WHAT NEEDS TO BE DONE
Report all lines in the records that hold the string "Plato".

/---

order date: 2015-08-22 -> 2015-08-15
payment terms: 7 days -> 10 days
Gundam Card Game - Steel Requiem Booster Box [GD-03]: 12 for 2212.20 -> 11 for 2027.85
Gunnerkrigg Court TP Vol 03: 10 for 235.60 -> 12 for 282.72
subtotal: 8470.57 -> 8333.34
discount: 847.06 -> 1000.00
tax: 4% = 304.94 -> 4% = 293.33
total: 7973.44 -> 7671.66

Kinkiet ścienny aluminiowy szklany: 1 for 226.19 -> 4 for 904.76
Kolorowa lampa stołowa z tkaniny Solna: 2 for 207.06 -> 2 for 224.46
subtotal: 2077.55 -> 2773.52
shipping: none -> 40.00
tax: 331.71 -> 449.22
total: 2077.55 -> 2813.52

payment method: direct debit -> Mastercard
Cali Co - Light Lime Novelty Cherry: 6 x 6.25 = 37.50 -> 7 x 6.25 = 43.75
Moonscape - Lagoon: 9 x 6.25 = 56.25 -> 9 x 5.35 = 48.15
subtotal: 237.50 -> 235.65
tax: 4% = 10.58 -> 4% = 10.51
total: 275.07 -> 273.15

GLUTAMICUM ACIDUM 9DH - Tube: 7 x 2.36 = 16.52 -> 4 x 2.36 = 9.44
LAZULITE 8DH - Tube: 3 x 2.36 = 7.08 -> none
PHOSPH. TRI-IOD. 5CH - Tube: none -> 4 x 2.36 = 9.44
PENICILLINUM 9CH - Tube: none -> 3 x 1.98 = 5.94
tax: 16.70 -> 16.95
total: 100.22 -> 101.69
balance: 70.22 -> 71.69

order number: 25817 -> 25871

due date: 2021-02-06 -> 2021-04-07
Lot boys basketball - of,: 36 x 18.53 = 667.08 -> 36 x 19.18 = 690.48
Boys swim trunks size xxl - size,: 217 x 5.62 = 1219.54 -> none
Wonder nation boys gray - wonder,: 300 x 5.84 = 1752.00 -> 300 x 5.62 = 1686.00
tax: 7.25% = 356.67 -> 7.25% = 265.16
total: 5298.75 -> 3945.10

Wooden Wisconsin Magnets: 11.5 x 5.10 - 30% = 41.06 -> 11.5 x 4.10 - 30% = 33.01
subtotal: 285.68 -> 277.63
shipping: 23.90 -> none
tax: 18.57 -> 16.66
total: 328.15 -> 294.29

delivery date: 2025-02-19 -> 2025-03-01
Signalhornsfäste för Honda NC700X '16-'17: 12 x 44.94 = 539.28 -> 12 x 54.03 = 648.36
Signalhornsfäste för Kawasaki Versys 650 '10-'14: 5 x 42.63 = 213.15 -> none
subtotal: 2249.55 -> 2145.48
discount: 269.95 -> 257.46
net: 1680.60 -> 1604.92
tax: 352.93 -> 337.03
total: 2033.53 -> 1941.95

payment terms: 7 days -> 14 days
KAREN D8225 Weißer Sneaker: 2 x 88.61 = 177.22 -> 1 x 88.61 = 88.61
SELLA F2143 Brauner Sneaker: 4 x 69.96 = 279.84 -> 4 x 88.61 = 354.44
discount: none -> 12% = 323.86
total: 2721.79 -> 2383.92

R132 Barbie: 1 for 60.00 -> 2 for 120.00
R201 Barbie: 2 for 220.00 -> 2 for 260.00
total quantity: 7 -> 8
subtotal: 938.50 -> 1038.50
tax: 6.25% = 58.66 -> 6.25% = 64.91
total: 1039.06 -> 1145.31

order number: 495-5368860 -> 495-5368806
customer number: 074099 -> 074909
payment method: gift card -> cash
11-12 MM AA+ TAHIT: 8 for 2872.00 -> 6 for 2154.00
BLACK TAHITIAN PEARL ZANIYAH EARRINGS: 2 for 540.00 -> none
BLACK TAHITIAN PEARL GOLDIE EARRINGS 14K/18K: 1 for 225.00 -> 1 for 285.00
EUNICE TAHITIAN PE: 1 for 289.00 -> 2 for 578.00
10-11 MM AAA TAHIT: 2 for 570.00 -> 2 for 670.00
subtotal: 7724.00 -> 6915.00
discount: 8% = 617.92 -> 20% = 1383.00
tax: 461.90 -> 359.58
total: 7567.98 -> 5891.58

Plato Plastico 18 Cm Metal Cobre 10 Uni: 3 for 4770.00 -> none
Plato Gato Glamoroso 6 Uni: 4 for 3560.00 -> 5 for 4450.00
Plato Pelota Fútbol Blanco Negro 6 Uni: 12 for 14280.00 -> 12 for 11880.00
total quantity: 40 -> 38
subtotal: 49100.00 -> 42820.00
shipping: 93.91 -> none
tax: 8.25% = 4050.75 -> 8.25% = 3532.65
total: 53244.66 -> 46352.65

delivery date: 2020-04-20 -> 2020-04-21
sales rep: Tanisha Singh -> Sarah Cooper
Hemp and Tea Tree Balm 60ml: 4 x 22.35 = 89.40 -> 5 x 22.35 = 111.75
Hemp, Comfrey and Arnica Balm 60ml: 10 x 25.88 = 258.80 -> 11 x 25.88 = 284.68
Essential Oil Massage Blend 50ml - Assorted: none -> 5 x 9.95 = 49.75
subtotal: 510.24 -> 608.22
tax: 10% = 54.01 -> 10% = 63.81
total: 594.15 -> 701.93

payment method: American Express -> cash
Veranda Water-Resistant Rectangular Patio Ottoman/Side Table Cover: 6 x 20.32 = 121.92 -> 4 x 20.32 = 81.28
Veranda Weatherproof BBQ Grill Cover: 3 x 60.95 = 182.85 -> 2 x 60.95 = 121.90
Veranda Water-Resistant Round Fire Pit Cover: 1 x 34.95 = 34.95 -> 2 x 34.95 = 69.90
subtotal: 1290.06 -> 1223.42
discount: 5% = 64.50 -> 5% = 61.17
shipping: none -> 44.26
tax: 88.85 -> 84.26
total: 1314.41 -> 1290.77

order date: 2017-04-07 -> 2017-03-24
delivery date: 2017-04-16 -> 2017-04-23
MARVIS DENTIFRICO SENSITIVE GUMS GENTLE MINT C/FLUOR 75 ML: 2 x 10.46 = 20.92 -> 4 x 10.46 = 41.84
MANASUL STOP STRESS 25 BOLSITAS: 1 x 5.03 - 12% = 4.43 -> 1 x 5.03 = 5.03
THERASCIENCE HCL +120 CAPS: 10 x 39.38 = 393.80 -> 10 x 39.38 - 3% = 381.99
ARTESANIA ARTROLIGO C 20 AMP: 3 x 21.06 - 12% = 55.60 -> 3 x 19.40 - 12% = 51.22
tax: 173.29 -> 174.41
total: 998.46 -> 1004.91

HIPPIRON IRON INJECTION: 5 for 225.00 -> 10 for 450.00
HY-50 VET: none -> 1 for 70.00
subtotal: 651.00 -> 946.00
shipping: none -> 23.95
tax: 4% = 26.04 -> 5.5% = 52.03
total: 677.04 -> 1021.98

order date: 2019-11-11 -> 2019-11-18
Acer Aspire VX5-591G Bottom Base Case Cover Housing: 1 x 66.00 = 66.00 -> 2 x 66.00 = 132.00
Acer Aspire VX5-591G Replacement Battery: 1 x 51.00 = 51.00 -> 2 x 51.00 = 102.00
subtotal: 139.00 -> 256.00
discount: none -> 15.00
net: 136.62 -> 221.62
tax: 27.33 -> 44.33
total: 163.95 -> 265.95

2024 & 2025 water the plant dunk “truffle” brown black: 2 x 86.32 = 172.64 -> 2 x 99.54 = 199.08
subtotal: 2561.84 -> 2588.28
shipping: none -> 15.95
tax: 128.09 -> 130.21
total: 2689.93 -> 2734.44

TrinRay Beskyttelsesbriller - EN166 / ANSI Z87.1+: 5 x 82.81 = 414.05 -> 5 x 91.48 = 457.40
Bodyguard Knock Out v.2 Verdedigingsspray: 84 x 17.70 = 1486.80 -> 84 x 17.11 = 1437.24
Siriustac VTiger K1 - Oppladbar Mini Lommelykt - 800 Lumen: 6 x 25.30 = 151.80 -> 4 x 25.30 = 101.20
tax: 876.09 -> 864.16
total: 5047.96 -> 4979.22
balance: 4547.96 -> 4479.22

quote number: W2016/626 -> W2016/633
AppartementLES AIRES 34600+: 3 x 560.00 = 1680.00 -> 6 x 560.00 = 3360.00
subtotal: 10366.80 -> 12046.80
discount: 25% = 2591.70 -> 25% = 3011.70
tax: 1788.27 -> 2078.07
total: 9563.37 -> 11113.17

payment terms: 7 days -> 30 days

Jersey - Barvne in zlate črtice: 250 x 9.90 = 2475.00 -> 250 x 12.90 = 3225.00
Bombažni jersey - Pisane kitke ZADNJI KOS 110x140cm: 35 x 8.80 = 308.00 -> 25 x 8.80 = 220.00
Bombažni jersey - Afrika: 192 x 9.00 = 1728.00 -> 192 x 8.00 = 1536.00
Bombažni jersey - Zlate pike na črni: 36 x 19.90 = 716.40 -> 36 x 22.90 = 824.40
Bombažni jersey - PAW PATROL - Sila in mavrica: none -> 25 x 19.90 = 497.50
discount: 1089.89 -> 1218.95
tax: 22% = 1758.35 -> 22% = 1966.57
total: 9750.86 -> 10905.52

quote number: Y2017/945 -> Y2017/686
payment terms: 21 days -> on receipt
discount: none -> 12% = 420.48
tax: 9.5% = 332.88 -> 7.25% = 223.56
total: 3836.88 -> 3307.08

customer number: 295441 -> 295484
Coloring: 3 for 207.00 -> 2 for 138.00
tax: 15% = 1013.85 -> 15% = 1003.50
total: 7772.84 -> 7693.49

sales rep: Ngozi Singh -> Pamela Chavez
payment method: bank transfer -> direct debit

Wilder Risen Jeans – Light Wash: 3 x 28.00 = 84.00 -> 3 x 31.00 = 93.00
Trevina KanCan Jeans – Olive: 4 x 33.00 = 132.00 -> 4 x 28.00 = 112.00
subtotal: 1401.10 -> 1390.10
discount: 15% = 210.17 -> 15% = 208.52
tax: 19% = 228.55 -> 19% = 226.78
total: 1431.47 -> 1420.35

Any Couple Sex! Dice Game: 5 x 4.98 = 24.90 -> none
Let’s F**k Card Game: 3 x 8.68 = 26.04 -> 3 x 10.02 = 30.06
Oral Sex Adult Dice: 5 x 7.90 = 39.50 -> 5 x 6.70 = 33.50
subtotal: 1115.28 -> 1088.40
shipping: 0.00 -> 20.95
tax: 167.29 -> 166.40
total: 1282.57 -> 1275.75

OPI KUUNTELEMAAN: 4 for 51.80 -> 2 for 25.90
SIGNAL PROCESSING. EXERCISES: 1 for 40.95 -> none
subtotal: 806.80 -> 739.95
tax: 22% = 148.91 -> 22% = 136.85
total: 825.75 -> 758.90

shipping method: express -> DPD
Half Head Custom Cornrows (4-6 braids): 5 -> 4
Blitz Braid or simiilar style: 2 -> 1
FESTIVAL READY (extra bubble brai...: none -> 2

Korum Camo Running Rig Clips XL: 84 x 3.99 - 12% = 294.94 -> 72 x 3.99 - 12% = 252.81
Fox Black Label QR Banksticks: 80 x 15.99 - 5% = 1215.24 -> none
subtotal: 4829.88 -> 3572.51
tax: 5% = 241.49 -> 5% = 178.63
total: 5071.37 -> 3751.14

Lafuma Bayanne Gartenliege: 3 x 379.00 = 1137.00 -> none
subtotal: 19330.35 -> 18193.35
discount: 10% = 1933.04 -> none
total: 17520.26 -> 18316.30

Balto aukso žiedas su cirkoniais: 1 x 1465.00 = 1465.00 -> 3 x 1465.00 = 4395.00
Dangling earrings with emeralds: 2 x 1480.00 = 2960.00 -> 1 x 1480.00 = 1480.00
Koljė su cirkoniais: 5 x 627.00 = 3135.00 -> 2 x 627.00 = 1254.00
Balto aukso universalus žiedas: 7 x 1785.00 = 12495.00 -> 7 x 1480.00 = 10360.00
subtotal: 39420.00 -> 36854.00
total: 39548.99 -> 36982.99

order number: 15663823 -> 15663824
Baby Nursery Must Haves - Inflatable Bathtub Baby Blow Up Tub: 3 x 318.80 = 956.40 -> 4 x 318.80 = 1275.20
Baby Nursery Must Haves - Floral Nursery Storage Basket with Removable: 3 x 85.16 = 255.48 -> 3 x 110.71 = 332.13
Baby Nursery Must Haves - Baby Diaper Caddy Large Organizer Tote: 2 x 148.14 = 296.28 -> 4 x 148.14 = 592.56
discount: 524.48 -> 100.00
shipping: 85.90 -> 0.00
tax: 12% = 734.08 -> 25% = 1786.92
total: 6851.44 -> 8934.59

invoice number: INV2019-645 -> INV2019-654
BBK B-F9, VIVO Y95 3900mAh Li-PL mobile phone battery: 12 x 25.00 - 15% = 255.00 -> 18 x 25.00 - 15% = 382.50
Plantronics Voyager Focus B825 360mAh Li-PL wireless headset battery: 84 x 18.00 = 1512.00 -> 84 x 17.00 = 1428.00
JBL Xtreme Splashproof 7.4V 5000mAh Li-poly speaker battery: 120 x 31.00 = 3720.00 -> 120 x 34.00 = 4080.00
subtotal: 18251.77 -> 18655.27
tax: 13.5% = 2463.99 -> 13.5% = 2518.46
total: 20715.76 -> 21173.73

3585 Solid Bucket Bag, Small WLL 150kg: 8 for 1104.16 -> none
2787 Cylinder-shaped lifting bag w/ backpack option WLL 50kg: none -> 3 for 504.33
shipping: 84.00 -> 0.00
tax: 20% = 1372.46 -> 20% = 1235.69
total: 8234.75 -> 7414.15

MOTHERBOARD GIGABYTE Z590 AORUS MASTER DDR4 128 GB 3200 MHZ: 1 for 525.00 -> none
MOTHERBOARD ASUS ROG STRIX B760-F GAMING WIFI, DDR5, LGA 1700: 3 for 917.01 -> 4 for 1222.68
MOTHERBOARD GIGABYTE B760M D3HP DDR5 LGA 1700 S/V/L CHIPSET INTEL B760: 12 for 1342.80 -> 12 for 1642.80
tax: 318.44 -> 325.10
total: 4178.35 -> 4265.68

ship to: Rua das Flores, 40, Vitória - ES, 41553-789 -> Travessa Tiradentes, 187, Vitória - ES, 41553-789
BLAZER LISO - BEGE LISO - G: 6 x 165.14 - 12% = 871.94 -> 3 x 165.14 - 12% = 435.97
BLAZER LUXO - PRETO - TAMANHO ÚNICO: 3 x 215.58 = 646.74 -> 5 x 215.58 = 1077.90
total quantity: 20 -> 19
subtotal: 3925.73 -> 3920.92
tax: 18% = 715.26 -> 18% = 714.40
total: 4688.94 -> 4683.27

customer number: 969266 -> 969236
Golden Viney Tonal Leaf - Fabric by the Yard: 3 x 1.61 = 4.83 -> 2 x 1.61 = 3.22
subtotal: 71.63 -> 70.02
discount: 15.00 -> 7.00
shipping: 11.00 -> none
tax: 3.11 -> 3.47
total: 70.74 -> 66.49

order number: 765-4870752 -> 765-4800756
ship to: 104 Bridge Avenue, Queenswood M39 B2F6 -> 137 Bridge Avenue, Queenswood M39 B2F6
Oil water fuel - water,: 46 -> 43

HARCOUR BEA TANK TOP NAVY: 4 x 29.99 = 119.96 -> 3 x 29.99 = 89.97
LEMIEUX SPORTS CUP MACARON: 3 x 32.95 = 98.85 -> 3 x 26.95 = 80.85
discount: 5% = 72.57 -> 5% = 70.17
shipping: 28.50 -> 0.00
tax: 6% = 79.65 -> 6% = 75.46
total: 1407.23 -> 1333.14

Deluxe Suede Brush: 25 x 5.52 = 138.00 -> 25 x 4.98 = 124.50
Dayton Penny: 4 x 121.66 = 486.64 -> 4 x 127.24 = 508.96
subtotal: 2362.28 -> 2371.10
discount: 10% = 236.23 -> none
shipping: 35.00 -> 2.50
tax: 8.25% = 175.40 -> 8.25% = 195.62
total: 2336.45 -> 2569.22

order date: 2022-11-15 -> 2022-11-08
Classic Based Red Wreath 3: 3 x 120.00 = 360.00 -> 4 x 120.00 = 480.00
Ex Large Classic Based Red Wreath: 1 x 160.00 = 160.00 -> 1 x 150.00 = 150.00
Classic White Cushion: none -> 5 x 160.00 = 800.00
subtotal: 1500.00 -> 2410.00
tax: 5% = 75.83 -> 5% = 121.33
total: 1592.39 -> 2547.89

\---

YOUR SOLUTION
Plato Plastico 18 Cm Metal Cobre 10 Uni: 3 for 4770.00 -> none
Plato Gato Glamoroso 6 Uni: 4 for 3560.00 -> 5 for 4450.00
Plato Pelota Fútbol Blanco Negro 6 Uni: 12 for 14280.00 -> 12 for 11880.00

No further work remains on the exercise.